Some of the lines below need repeating. Reproduce exactly those between the lines holding "shipping: 13.90 -> 7.00" and "order date: 2020-12-19 -> 2020-12-18", inclusive.
********
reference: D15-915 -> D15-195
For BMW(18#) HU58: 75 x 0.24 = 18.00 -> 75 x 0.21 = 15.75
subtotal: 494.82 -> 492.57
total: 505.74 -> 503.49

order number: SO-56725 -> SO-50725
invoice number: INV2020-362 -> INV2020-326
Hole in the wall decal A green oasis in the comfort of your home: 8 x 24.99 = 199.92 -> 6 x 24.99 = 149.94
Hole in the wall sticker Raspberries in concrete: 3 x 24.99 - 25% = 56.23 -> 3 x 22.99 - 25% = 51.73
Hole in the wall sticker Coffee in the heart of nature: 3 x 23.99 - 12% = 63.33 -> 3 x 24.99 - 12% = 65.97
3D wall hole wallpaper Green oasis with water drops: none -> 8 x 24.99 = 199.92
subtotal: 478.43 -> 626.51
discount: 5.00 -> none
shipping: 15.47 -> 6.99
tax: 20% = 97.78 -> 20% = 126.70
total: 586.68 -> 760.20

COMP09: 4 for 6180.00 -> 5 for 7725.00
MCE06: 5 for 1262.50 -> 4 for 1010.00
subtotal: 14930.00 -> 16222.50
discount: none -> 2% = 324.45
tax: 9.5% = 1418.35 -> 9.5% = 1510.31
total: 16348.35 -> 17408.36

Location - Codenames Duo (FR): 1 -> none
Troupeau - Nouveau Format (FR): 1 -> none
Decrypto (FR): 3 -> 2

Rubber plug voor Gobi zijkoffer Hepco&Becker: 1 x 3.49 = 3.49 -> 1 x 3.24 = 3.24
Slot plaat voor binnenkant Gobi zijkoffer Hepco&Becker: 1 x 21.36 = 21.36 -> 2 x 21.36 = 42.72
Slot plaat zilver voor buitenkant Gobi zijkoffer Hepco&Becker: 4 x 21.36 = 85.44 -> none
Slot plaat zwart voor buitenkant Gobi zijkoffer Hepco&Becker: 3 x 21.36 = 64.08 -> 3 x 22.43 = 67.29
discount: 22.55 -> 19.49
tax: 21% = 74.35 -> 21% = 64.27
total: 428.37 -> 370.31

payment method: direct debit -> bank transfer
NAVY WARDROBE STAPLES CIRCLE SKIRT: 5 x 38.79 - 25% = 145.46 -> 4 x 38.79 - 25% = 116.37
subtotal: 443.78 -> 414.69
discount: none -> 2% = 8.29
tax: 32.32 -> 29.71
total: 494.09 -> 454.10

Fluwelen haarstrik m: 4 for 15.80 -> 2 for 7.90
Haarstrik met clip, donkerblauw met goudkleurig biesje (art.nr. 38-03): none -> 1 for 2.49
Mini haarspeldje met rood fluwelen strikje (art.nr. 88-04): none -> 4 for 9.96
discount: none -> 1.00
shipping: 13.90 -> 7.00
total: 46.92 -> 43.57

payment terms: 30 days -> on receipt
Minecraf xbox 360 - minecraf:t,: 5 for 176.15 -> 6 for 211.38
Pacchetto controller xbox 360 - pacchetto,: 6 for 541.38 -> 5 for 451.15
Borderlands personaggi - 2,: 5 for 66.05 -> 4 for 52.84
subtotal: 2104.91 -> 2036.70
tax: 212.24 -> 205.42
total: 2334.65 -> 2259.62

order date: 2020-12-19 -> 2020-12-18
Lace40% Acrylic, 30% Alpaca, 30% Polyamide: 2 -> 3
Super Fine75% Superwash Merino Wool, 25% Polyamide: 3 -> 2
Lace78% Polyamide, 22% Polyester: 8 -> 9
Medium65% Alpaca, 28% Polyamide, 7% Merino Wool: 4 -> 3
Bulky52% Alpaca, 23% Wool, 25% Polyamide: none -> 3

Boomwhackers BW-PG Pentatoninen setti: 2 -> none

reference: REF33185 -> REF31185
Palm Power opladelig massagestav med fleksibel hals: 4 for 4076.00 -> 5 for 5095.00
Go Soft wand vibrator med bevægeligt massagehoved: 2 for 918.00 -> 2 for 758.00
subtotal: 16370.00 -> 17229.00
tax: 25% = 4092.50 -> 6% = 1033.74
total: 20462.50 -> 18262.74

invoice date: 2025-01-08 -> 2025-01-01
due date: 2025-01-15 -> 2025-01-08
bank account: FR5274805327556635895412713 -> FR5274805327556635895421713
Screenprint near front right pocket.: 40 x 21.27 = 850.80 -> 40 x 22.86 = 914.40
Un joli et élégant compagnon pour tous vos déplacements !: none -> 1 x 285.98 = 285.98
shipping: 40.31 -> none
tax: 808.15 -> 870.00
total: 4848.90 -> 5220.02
********
= FINISHED TASK =
shipping: 13.90 -> 7.00
total: 46.92 -> 43.57

payment terms: 30 days -> on receipt
Minecraf xbox 360 - minecraf:t,: 5 for 176.15 -> 6 for 211.38
Pacchetto controller xbox 360 - pacchetto,: 6 for 541.38 -> 5 for 451.15
Borderlands personaggi - 2,: 5 for 66.05 -> 4 for 52.84
subtotal: 2104.91 -> 2036.70
tax: 212.24 -> 205.42
total: 2334.65 -> 2259.62

order date: 2020-12-19 -> 2020-12-18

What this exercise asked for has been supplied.